Where "family" appears in a line of the entries below, that line should be copied.

---------- Exercise data ----------

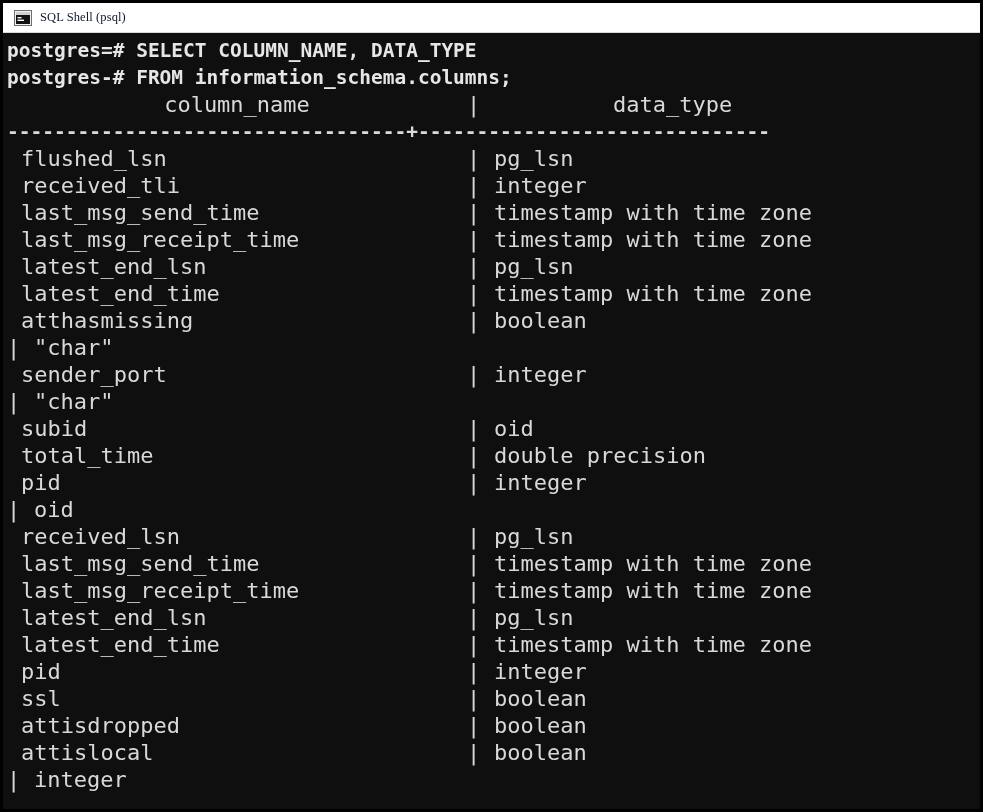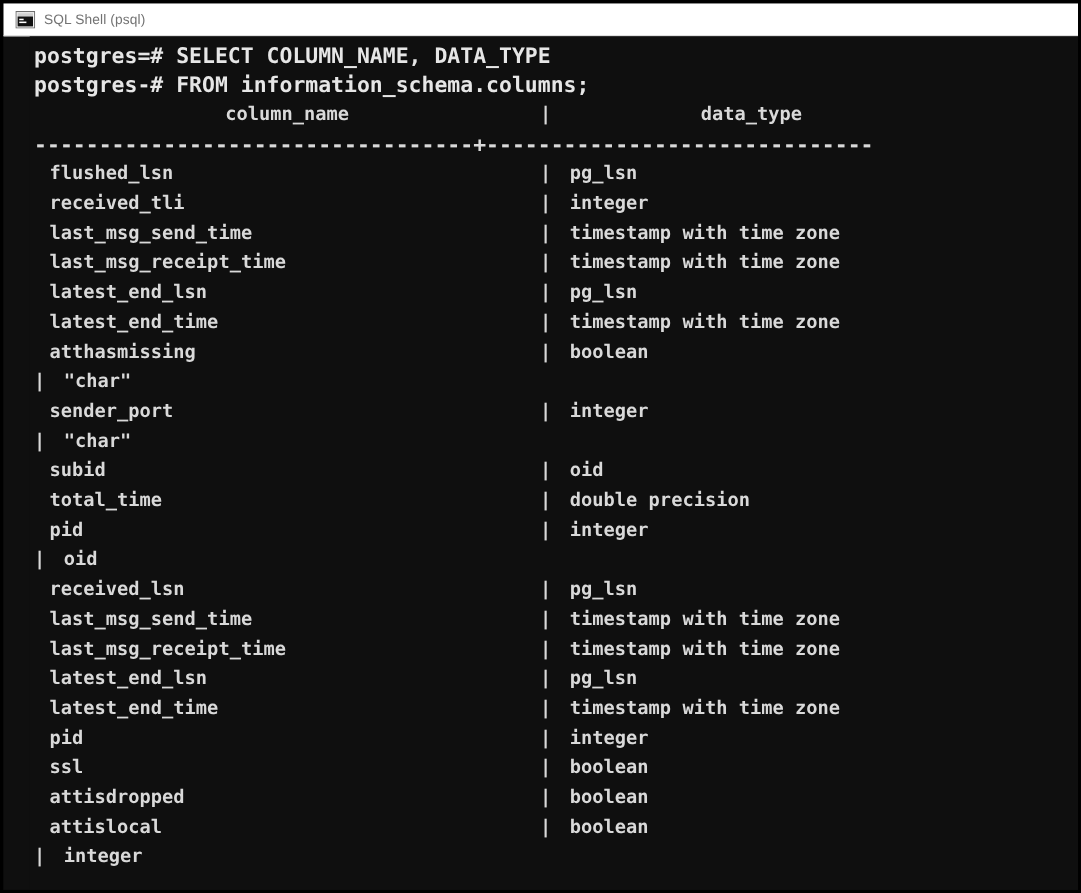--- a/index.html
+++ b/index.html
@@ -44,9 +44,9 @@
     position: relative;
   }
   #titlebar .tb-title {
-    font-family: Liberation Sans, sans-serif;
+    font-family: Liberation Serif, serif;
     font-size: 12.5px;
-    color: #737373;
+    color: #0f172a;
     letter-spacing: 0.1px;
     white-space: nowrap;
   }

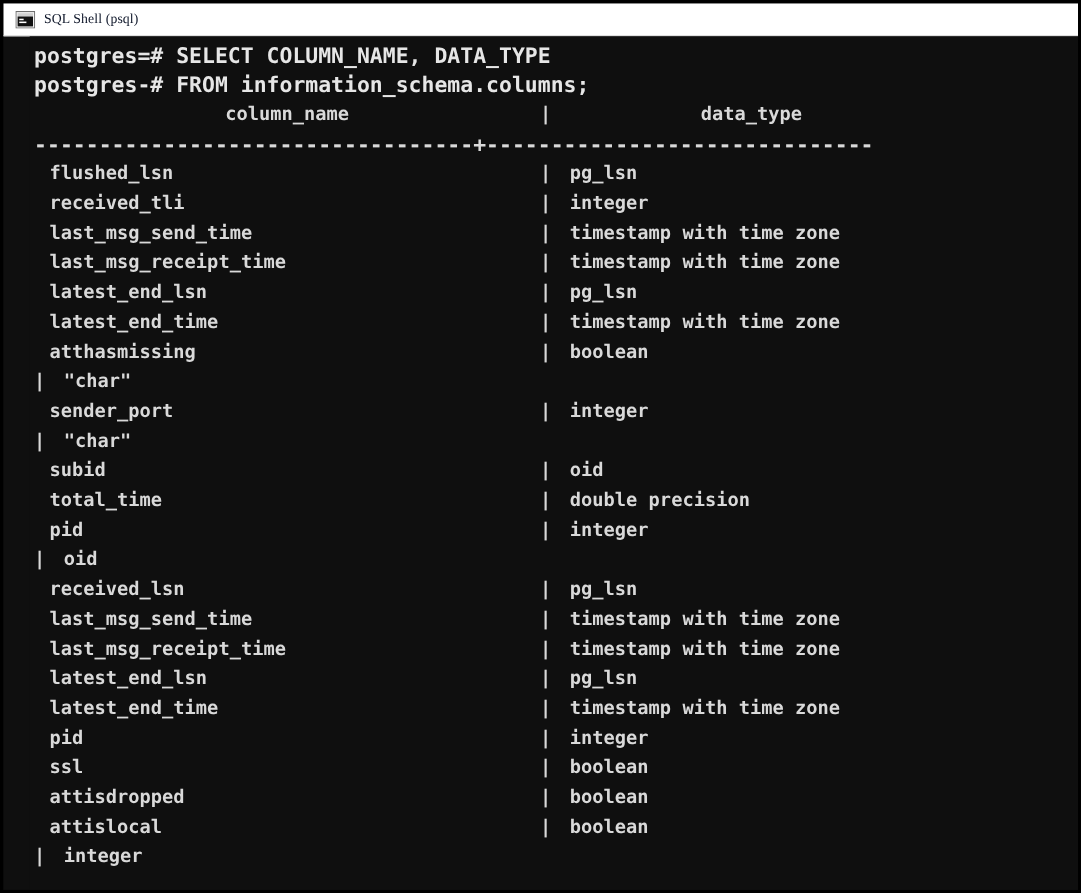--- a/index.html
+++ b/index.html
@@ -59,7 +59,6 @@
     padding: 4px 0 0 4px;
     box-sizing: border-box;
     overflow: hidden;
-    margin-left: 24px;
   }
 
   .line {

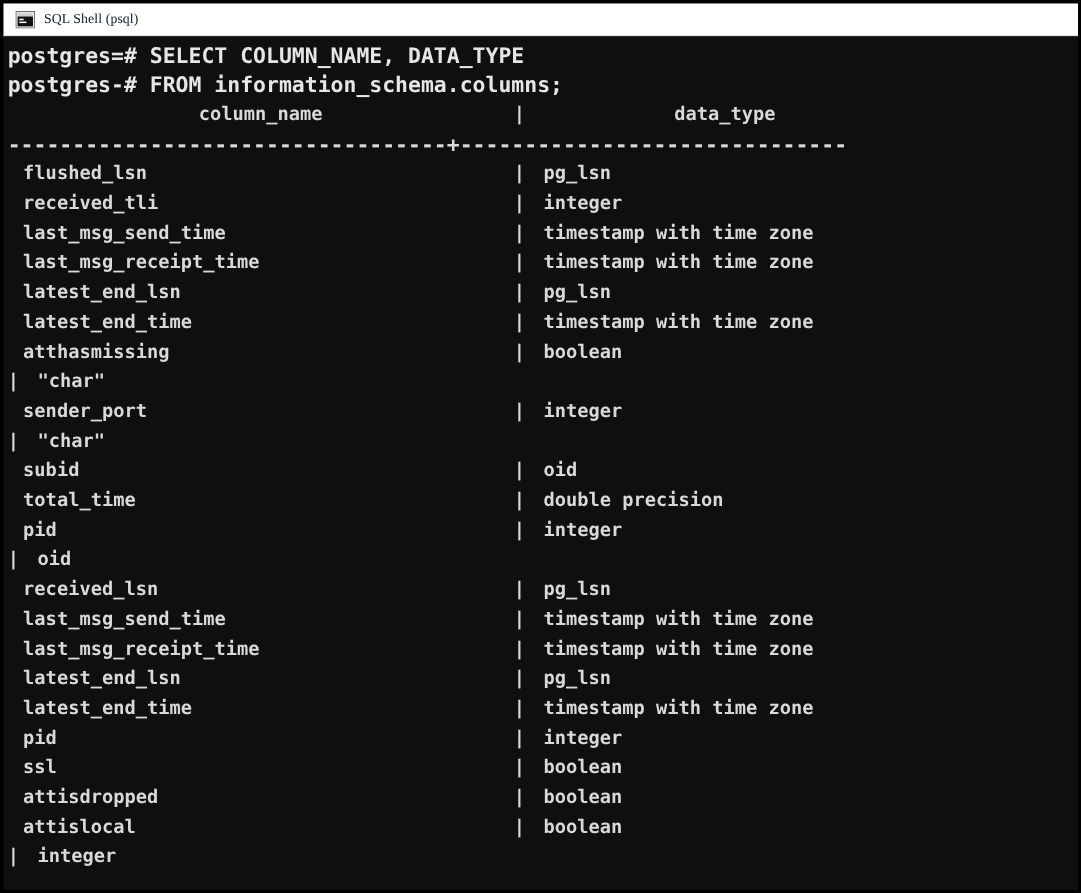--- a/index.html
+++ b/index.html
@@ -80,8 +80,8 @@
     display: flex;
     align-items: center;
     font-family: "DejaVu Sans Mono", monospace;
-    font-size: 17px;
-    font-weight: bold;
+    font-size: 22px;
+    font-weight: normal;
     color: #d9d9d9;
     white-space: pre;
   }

----------

→ **Output of the exercise**
-    font-family: Liberation Sans, sans-serif;
+    font-family: Liberation Serif, serif;
     font-family: "DejaVu Sans Mono", monospace;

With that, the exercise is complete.